Revision tracking records
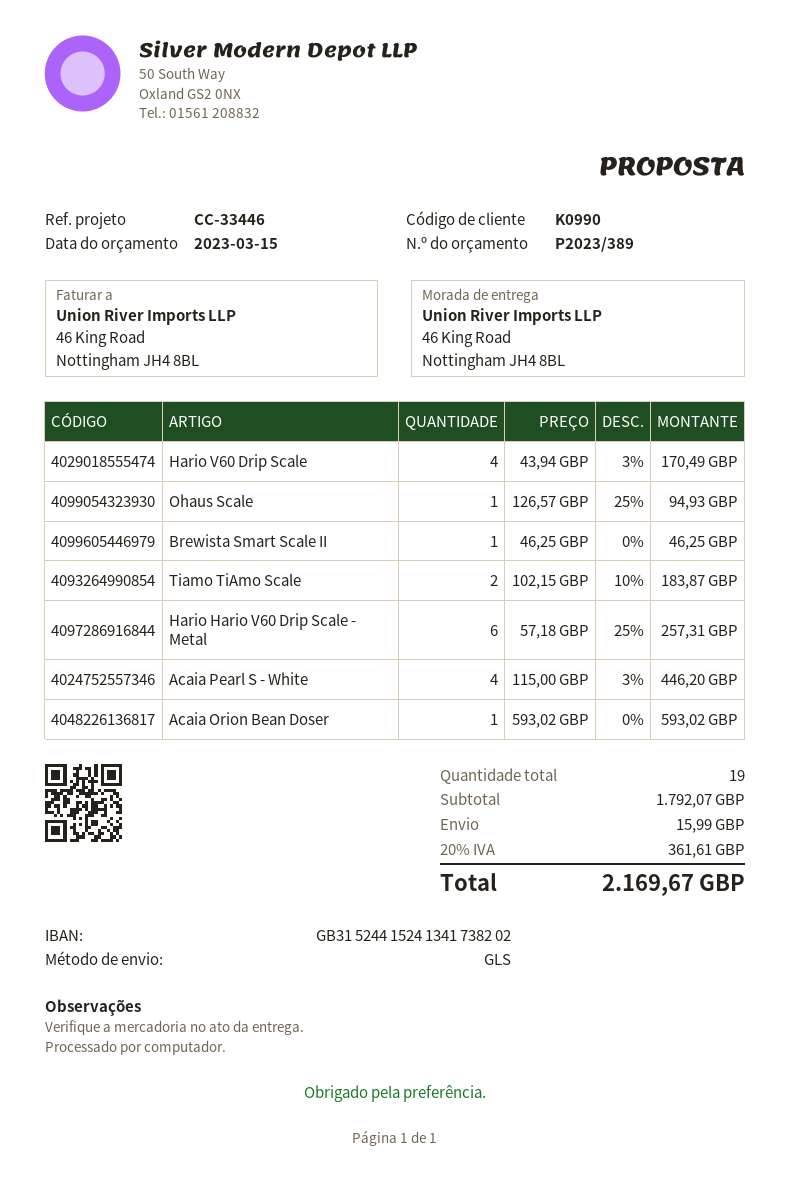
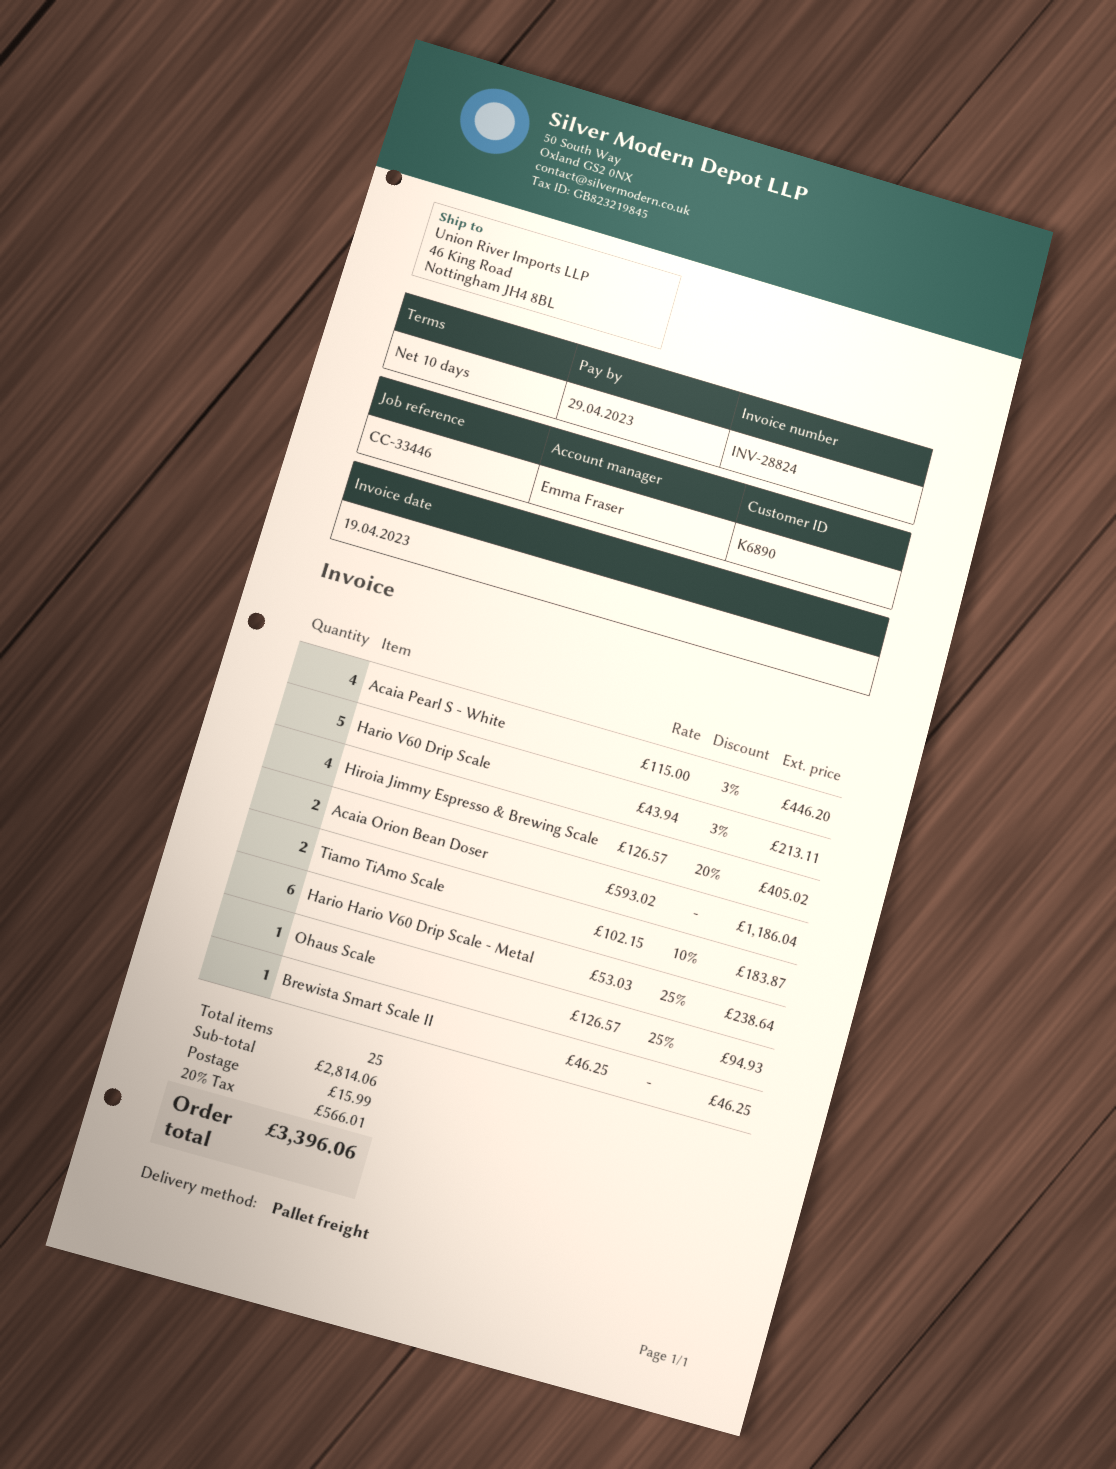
customer number: K0990 -> K6890
shipping method: GLS -> pallet freight
Hario V60 Drip Scale: 4 x 43.94 - 3% = 170.49 -> 5 x 43.94 - 3% = 213.11
Hario Hario V60 Drip Scale - Metal: 6 x 57.18 - 25% = 257.31 -> 6 x 53.03 - 25% = 238.64
Acaia Orion Bean Doser: 1 x 593.02 = 593.02 -> 2 x 593.02 = 1186.04
Hiroia Jimmy Espresso & Brewing Scale: none -> 4 x 126.57 - 20% = 405.02
total quantity: 19 -> 25
subtotal: 1792.07 -> 2814.06
tax: 20% = 361.61 -> 20% = 566.01
total: 2169.67 -> 3396.06

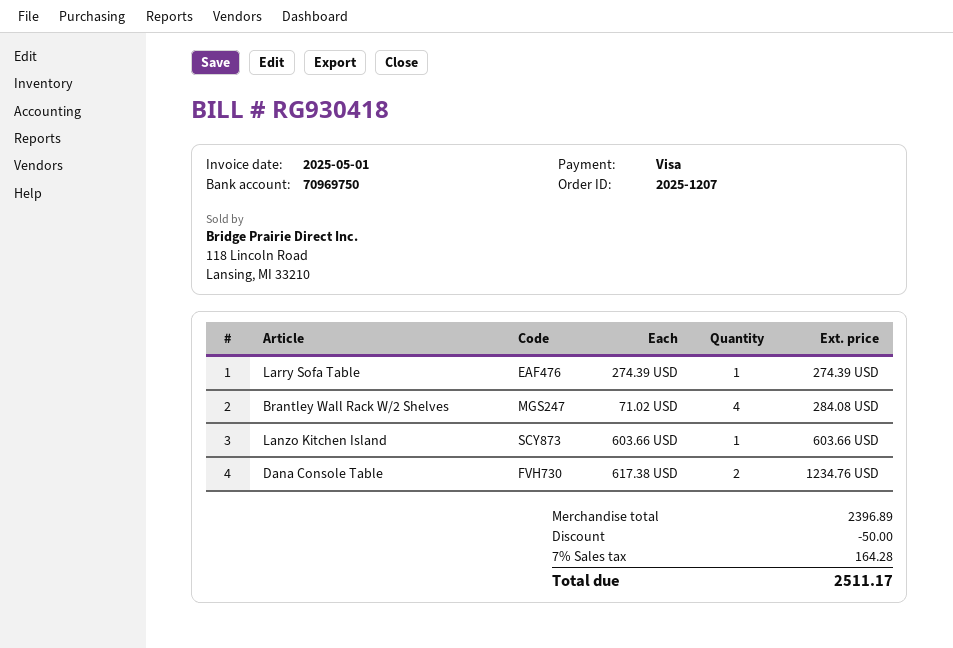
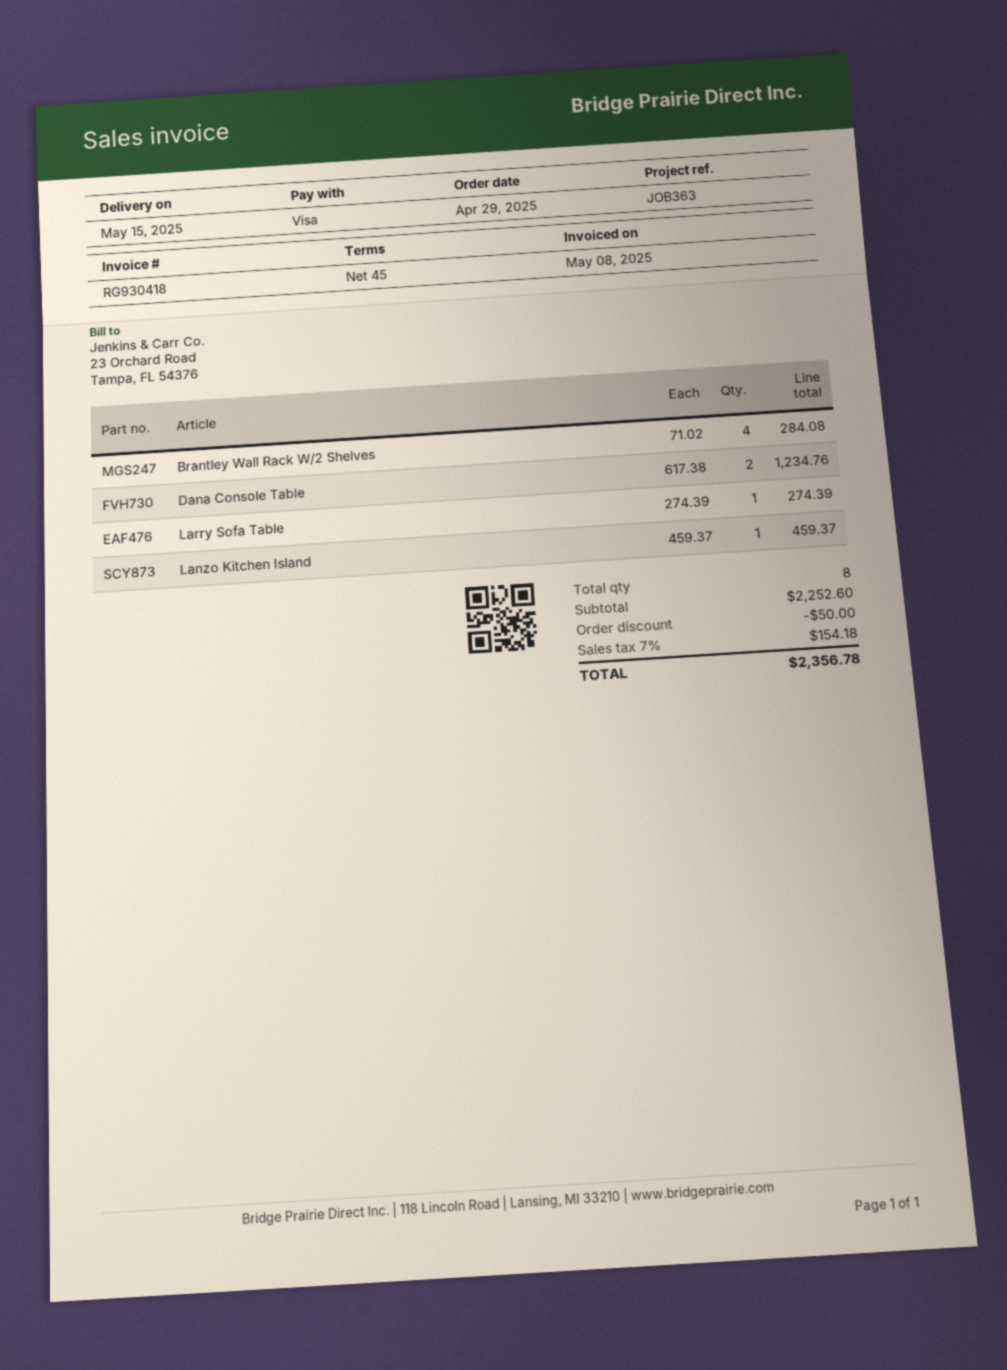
invoice date: 2025-05-01 -> 2025-05-08
Lanzo Kitchen Island: 1 x 603.66 = 603.66 -> 1 x 459.37 = 459.37
subtotal: 2396.89 -> 2252.60
tax: 7% = 164.28 -> 7% = 154.18
total: 2511.17 -> 2356.78

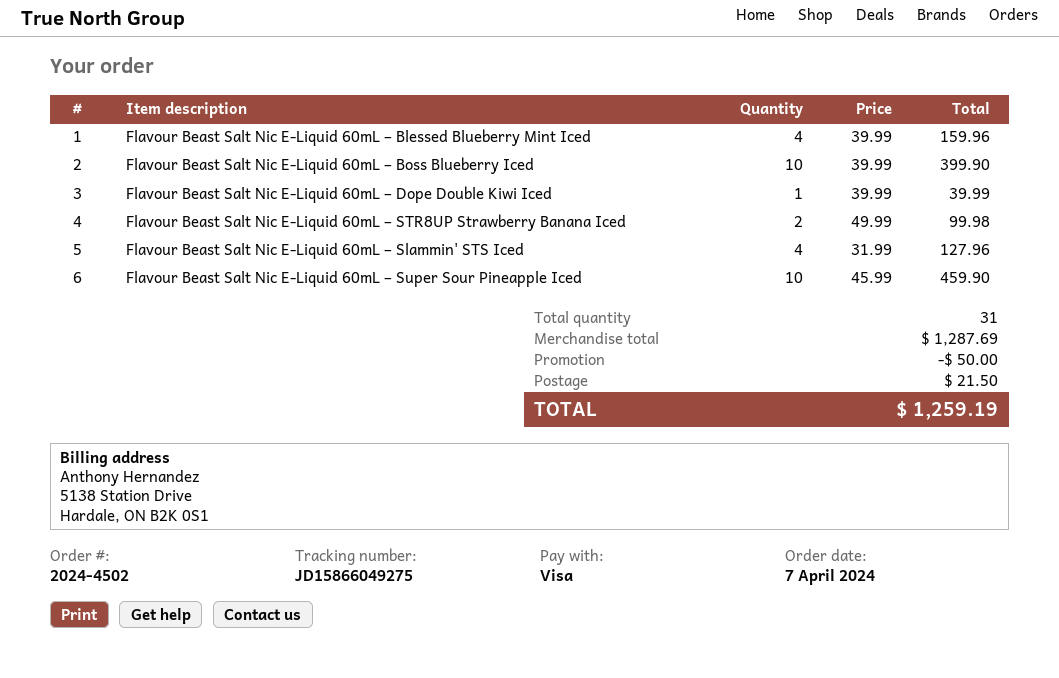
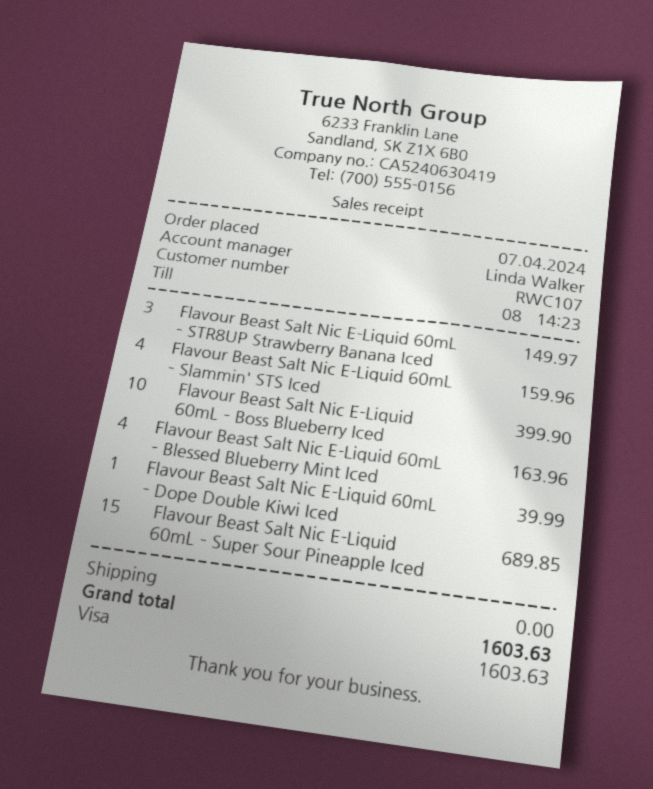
Flavour Beast Salt Nic E-Liquid 60mL – Blessed Blueberry Mint Iced: 4 for 159.96 -> 4 for 163.96
Flavour Beast Salt Nic E-Liquid 60mL – STR8UP Strawberry Banana Iced: 2 for 99.98 -> 3 for 149.97
Flavour Beast Salt Nic E-Liquid 60mL – Slammin' STS Iced: 4 for 127.96 -> 4 for 159.96
Flavour Beast Salt Nic E-Liquid 60mL – Super Sour Pineapple Iced: 10 for 459.90 -> 15 for 689.85
discount: 50.00 -> none
shipping: 21.50 -> 0.00
total: 1259.19 -> 1603.63

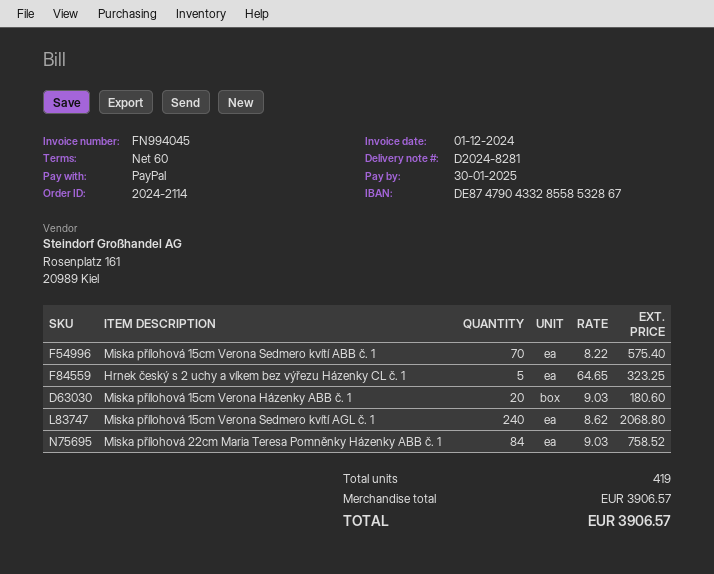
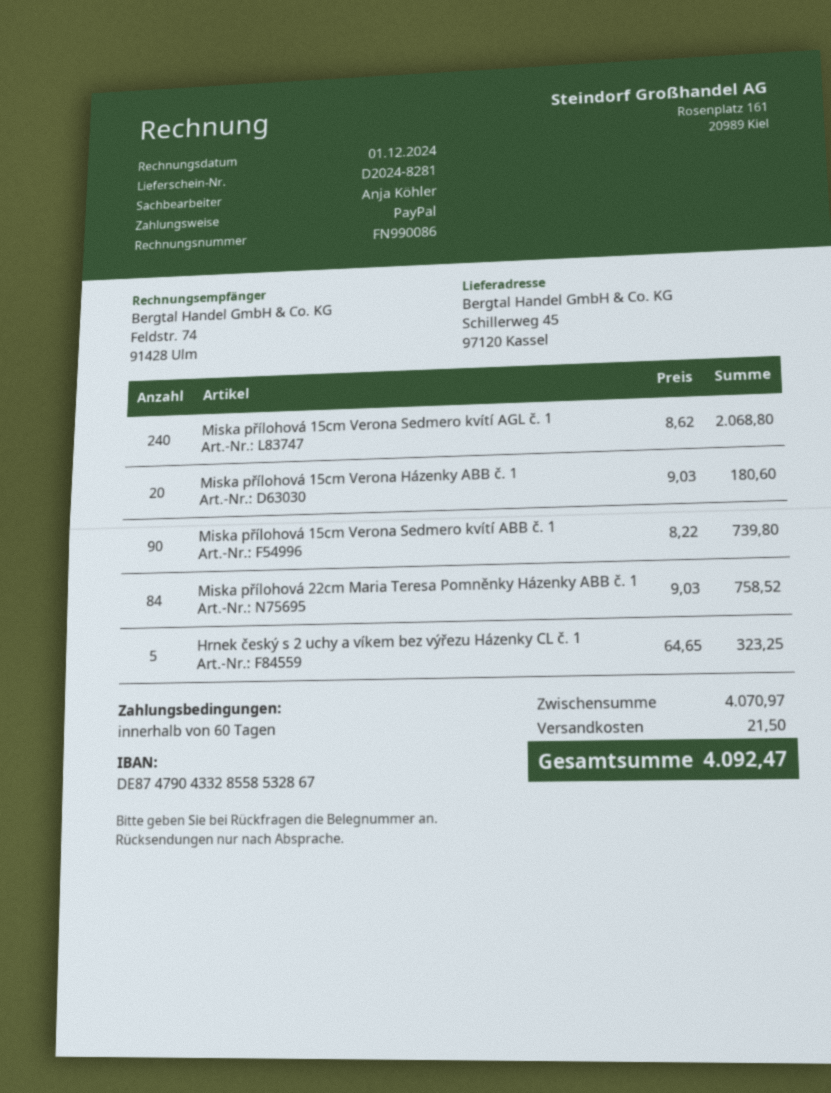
invoice number: FN994045 -> FN990086
Miska přílohová 15cm Verona Sedmero kvítí ABB č. 1: 70 x 8.22 = 575.40 -> 90 x 8.22 = 739.80
subtotal: 3906.57 -> 4070.97
shipping: none -> 21.50
total: 3906.57 -> 4092.47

> _ACTIVITY_
The images in the entries above should be left out; please reproduce exactly the lines from the first through the one containing "invoice date: 2025-05-01 -> 2025-05-08".

> _EXERCISE RESULT_
customer number: K0990 -> K6890
shipping method: GLS -> pallet freight
Hario V60 Drip Scale: 4 x 43.94 - 3% = 170.49 -> 5 x 43.94 - 3% = 213.11
Hario Hario V60 Drip Scale - Metal: 6 x 57.18 - 25% = 257.31 -> 6 x 53.03 - 25% = 238.64
Acaia Orion Bean Doser: 1 x 593.02 = 593.02 -> 2 x 593.02 = 1186.04
Hiroia Jimmy Espresso & Brewing Scale: none -> 4 x 126.57 - 20% = 405.02
total quantity: 19 -> 25
subtotal: 1792.07 -> 2814.06
tax: 20% = 361.61 -> 20% = 566.01
total: 2169.67 -> 3396.06

invoice date: 2025-05-01 -> 2025-05-08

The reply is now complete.